Code
import elfi
ELFI
June 1, 2022
This section contains details of how to use jupyter notebooks within vscode.
From the terminal create a virtual environment somewhere approporiate (I’ve used the python_tutorials
directory, i.e. where the notebook is stored)
python -m venv venv
source venv/bin/activate
Install modules required:
python -m pip install jupyter ipykernel jupyterlab
(restart vscode if you did the above in a vscode terminal, so it can pick up the libraries)
If you’re using VScode: Load/create the notebook and set the notebook kernel to the vnenv you’ve created (button at the top right of the notebook)
Install other libraries into the virtual environment as required (python -m pip install numpy
, etc.)
So others can use your notebooks… generate requirements.txt
in the root of the repository: pip freeze >requirements.txt
(putting this in the repo root will mean Binder picks it up when building the binder image)

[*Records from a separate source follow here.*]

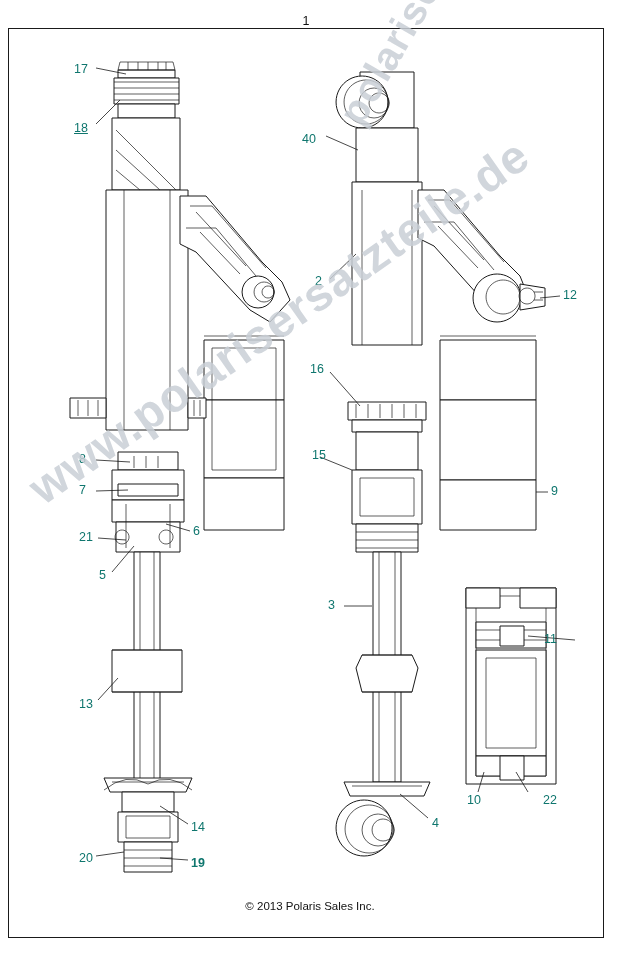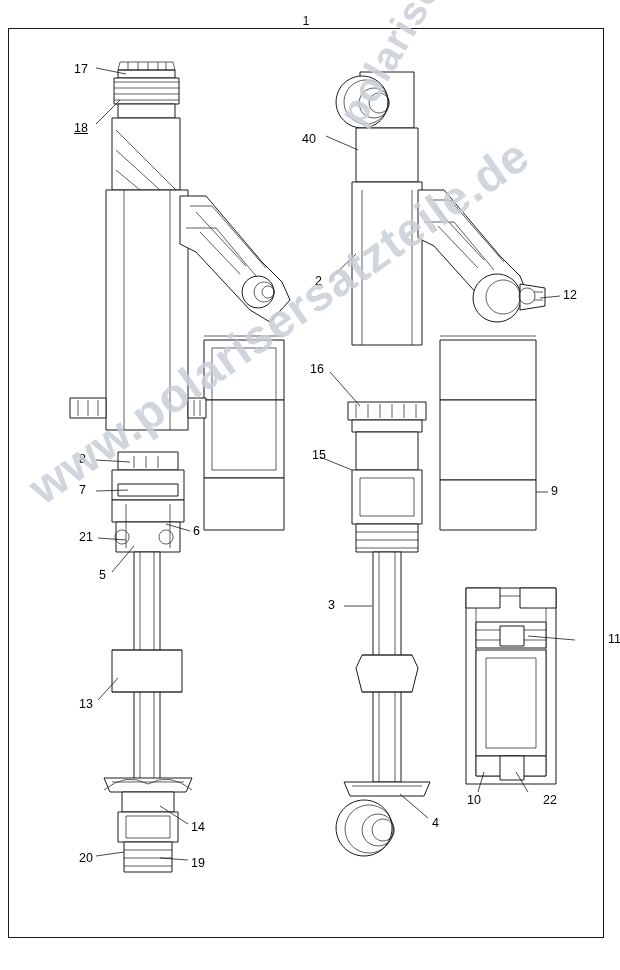"17" .lbl { color: #000000 -> #0f766e }
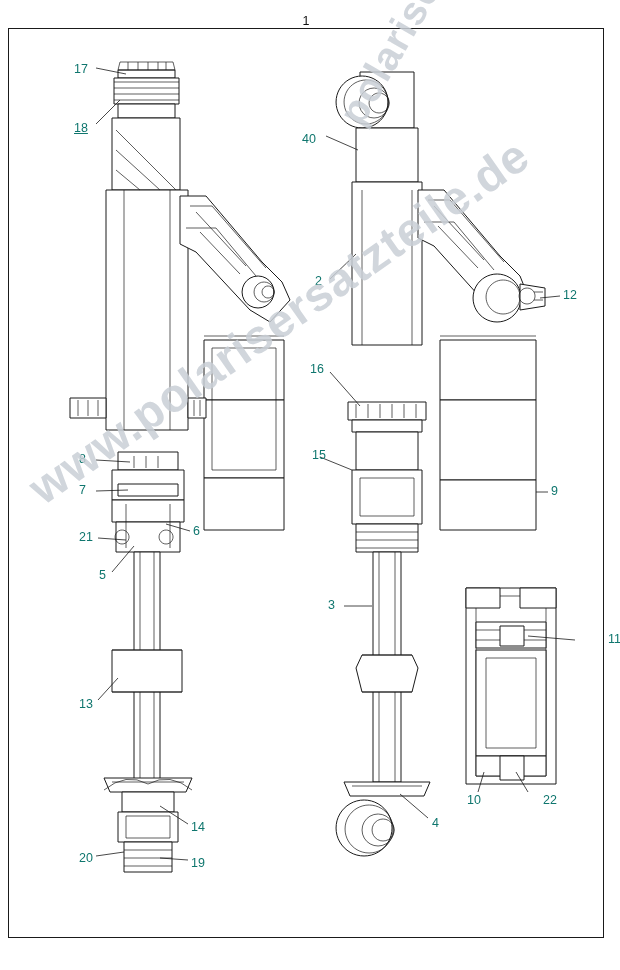"11" div.lbl { left: 608px -> 544px }
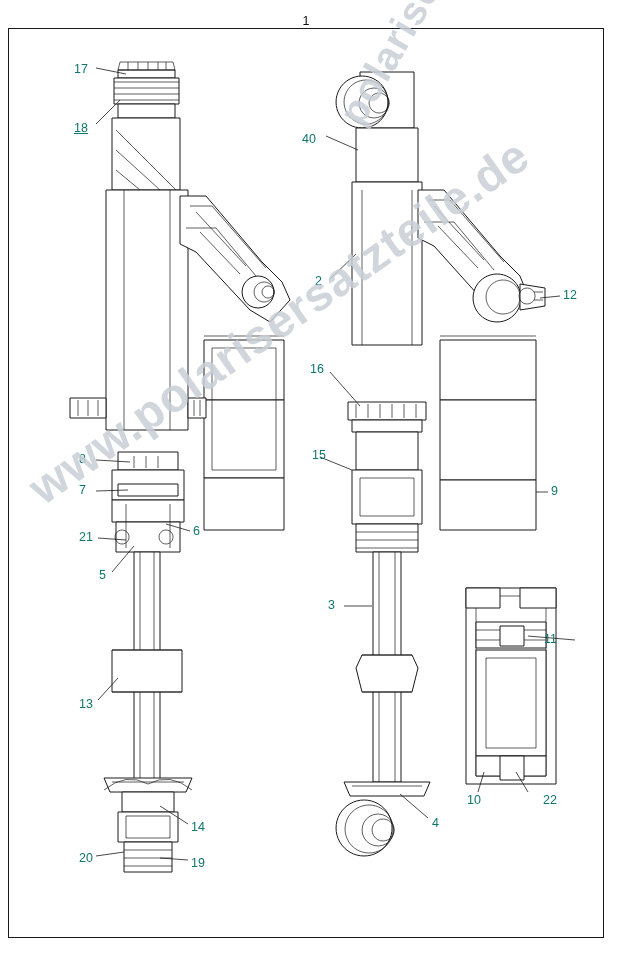"19" div.lbl { font-weight: none -> bold }
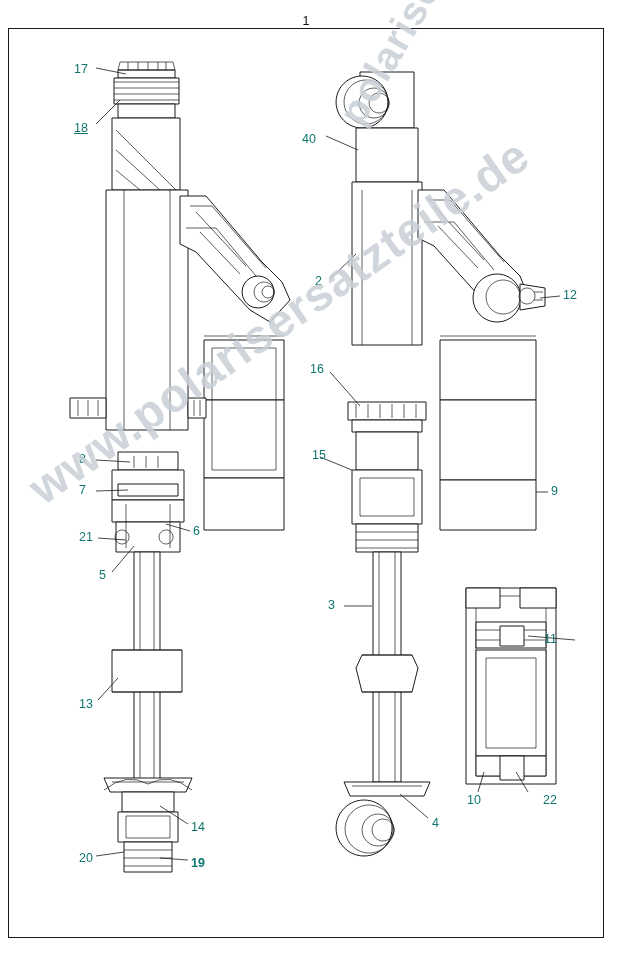"© 2013 Polaris Sales Inc." div.copyright { html: none -> <div>© 2013 Polaris Sales Inc.</div> }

As a new user of the notebook, you can then install the required libraries by activating your own virtual environment and installing the libraries with pip install -r requirements.txt
Create a YAML header as the first cell in the notebook, containing information needed for Quarto:
---
title: Python demo using ELFI
author: ELFI
date: 2022-06-01
format:
html:
code-fold: true
jupyter: python3
---
Set this cell type to “raw” (Jupyter: Cell, Cell type, Raw NB Convert, vscode: click the language in the lower right of the cell, and change to “raw”)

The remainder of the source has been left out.